_Source information:_
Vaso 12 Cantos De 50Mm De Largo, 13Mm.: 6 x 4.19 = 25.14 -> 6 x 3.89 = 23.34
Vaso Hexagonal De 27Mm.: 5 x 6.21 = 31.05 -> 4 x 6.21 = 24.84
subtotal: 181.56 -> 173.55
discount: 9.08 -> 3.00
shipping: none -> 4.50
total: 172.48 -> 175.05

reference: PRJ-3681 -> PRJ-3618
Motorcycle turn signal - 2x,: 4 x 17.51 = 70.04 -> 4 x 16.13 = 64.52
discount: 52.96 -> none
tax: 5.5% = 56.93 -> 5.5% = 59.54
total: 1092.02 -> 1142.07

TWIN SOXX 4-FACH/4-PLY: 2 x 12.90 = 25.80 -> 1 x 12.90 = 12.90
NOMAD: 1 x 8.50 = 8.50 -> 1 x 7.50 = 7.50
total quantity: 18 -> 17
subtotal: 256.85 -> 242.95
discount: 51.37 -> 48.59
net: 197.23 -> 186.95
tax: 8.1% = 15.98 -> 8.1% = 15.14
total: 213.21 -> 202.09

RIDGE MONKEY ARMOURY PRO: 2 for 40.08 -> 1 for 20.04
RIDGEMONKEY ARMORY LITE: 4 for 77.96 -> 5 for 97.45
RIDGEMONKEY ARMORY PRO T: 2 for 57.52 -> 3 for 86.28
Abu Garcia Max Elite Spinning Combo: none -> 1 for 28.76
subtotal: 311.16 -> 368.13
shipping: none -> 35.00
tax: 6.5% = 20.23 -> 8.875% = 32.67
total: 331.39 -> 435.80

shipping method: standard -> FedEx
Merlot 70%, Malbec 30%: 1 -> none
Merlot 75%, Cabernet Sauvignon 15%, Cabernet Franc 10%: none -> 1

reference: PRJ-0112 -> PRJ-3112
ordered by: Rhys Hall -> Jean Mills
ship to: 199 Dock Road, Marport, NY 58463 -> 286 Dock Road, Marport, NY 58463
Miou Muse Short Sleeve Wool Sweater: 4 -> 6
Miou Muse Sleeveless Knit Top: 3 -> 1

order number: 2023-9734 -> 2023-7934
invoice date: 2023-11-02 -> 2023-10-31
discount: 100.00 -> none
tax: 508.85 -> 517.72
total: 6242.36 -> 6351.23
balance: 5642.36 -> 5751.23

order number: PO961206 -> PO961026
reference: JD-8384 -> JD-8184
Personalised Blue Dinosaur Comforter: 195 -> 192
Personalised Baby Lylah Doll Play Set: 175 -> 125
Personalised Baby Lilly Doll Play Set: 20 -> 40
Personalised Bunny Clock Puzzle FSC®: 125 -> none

_Task prompt:_ Repeat each line of the data above, exactly as it appears, from the first through the line that contains "reference: PRJ-0112 -> PRJ-3112".

_Your response:_
Vaso 12 Cantos De 50Mm De Largo, 13Mm.: 6 x 4.19 = 25.14 -> 6 x 3.89 = 23.34
Vaso Hexagonal De 27Mm.: 5 x 6.21 = 31.05 -> 4 x 6.21 = 24.84
subtotal: 181.56 -> 173.55
discount: 9.08 -> 3.00
shipping: none -> 4.50
total: 172.48 -> 175.05

reference: PRJ-3681 -> PRJ-3618
Motorcycle turn signal - 2x,: 4 x 17.51 = 70.04 -> 4 x 16.13 = 64.52
discount: 52.96 -> none
tax: 5.5% = 56.93 -> 5.5% = 59.54
total: 1092.02 -> 1142.07

TWIN SOXX 4-FACH/4-PLY: 2 x 12.90 = 25.80 -> 1 x 12.90 = 12.90
NOMAD: 1 x 8.50 = 8.50 -> 1 x 7.50 = 7.50
total quantity: 18 -> 17
subtotal: 256.85 -> 242.95
discount: 51.37 -> 48.59
net: 197.23 -> 186.95
tax: 8.1% = 15.98 -> 8.1% = 15.14
total: 213.21 -> 202.09

RIDGE MONKEY ARMOURY PRO: 2 for 40.08 -> 1 for 20.04
RIDGEMONKEY ARMORY LITE: 4 for 77.96 -> 5 for 97.45
RIDGEMONKEY ARMORY PRO T: 2 for 57.52 -> 3 for 86.28
Abu Garcia Max Elite Spinning Combo: none -> 1 for 28.76
subtotal: 311.16 -> 368.13
shipping: none -> 35.00
tax: 6.5% = 20.23 -> 8.875% = 32.67
total: 331.39 -> 435.80

shipping method: standard -> FedEx
Merlot 70%, Malbec 30%: 1 -> none
Merlot 75%, Cabernet Sauvignon 15%, Cabernet Franc 10%: none -> 1

reference: PRJ-0112 -> PRJ-3112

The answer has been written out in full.